三池闘争の中でも、4ヶ月あまりにわたり総評が動員したオルグは延べ35万人。対する警官隊延べ37万人。死者1、重軽傷者1925人(朝日新聞82年7月28日夕刊、新人国記による)も出した史上空前の流血争議であった。
第27次うたごえ行動隊は、9月30日を持って解散した。7千人から1万人にも及ぶ動員であったが、常に若さに満ちあふれ、働くものを激励し激励され、ここからまた新しい運動路線が開けていった。
この闘争の中で、いくつかのカップルが誕生した。
「君、神谷君が結婚するんだよ。奥さんになる人は可愛いんだよ、もう、知らなかったの」と、栄は、たて板に水を流すような言い方をした。
私はふたりの結婚式のために、密かに祝婚歌を書いてみようと試みた。まず、3、4編書いた。ある1編の内容は、きらきらと輝く雪の山脈を背景に、2羽の蝶がとびかうといった美しいものであったが、栄は「花をおくろう」にすぐ曲を書いた。
翌2月、神谷さん達の結婚式。案内状に楽譜がつけられ、当日、全九州合唱団会議の代表者が合唱。私が即席のナレーターを務めた。
今日もっともポピュラーに歌われているこの歌は、うたごえ運動の胎動期から三池闘争までの、神谷国善と私の来し方の活動の内容を総括したもので、闘争の中での美しい男女の友情が、栄の作曲を得て、気高いまでに昇華されたものといえよう。(森田ヤエ子)
※うたごえ新聞87年5月4日号より
森田ヤエ子作詞/荒木栄作曲
♪吹雪の夜を歩いてきた ぬかるみを跳び越え…。日本のうたごえ祭典in長崎女性のうたごえ演奏曲。三池闘争(大量指名解雇反対)の中で結ばれた神谷国善(現・合唱団しじゅうから)と宗利周子の結婚(1961)に寄せられた歌。

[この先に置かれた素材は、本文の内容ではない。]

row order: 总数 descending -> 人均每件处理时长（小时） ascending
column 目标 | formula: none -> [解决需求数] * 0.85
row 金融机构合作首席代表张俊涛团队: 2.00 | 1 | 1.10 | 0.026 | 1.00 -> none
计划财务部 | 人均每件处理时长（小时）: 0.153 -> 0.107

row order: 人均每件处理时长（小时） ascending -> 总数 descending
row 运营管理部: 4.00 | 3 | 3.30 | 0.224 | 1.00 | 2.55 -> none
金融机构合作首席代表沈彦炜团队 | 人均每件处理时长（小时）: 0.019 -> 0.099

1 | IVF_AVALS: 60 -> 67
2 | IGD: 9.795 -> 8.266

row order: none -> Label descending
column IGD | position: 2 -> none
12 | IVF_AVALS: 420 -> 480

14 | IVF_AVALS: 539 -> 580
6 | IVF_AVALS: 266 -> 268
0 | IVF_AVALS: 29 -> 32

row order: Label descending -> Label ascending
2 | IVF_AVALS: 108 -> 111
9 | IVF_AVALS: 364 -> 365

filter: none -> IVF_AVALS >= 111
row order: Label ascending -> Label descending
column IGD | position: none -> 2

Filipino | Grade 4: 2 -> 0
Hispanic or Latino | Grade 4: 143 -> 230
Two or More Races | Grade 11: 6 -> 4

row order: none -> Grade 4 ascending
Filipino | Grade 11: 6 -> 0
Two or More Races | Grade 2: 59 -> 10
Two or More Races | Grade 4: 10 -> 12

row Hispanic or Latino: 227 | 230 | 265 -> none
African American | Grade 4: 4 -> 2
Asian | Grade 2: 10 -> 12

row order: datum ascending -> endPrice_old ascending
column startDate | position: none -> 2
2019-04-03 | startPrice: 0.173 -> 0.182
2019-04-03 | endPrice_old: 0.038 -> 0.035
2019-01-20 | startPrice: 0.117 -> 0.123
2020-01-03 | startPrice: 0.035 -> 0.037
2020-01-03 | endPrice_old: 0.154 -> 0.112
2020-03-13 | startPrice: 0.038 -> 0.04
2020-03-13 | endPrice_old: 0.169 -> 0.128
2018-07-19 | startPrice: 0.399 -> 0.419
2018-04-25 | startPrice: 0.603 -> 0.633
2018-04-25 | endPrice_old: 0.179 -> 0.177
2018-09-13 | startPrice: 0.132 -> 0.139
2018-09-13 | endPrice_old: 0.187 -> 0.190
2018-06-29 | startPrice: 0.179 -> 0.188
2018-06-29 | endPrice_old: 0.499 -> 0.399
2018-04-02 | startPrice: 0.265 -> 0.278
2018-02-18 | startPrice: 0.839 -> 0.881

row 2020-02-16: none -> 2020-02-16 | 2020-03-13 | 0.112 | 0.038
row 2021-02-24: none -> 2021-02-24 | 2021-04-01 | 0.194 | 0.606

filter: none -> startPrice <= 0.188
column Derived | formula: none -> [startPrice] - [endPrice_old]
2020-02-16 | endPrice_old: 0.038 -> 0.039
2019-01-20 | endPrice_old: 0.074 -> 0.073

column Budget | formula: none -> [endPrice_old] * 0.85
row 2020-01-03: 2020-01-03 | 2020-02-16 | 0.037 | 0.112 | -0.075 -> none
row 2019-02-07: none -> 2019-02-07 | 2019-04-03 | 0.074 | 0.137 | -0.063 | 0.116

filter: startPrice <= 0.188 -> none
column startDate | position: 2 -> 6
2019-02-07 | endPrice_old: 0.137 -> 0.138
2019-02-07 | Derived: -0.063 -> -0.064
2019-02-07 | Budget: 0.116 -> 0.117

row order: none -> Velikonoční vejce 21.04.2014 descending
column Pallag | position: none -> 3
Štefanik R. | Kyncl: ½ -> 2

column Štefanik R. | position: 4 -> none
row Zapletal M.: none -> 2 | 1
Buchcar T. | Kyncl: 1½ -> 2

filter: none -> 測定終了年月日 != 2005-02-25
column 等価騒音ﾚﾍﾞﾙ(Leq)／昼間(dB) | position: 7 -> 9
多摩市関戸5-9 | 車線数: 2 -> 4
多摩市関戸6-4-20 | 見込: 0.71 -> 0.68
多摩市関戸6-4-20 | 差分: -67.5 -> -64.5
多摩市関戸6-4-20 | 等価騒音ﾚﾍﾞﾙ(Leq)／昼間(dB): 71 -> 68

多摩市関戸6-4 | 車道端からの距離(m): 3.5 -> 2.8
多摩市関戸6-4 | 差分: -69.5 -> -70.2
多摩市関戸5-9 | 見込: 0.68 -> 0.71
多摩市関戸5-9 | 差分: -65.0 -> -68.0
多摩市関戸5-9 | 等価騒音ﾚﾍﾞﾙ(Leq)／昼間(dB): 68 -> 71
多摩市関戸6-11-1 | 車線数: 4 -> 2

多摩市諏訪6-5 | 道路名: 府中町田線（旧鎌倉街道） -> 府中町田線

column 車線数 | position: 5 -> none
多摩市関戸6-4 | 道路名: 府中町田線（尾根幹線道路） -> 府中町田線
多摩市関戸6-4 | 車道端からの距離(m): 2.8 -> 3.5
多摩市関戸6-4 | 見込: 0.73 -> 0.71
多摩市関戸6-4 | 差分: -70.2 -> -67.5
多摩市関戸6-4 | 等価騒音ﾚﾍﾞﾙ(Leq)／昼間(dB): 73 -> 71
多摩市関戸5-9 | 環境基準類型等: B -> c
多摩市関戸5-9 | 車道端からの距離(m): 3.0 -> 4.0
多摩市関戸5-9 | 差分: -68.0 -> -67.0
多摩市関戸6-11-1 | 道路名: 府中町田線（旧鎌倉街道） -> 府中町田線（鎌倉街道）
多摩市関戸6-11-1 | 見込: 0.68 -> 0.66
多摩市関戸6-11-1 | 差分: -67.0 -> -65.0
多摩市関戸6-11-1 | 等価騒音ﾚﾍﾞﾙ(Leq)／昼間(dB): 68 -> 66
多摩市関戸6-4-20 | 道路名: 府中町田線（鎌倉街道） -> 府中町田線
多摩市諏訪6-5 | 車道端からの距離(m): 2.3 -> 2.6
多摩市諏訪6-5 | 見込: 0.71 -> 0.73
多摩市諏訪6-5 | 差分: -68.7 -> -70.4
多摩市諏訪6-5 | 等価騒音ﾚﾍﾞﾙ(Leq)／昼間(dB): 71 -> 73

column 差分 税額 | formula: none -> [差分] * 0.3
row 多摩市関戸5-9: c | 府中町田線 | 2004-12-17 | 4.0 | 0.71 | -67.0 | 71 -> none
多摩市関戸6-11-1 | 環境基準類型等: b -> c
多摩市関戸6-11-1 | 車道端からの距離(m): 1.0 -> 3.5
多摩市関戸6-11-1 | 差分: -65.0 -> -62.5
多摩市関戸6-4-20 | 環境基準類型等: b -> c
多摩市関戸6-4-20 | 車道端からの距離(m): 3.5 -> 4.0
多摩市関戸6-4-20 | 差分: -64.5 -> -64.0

歌の中で贈られる花がオレンジなのは「黄色は色白の人にいい。周子さんがよく黄色のセーターを着てそれが似合うから」と作詞の詩人・森田ヤエ子(1927〜2004)は答えている。式で緊張する新郎新婦を前に突如沸起こる歌声の形でこの歌は初演された。
作曲者・荒木栄(1924〜62)の友人だった神谷は、聴きながら、「炭鉱からパージされ、三池闘争支援など筑豊の各地を長靴を履いて飛び回った日々が胸に去来した」と述懐している(神谷『荒木栄の歌と生涯』新日本出版社)。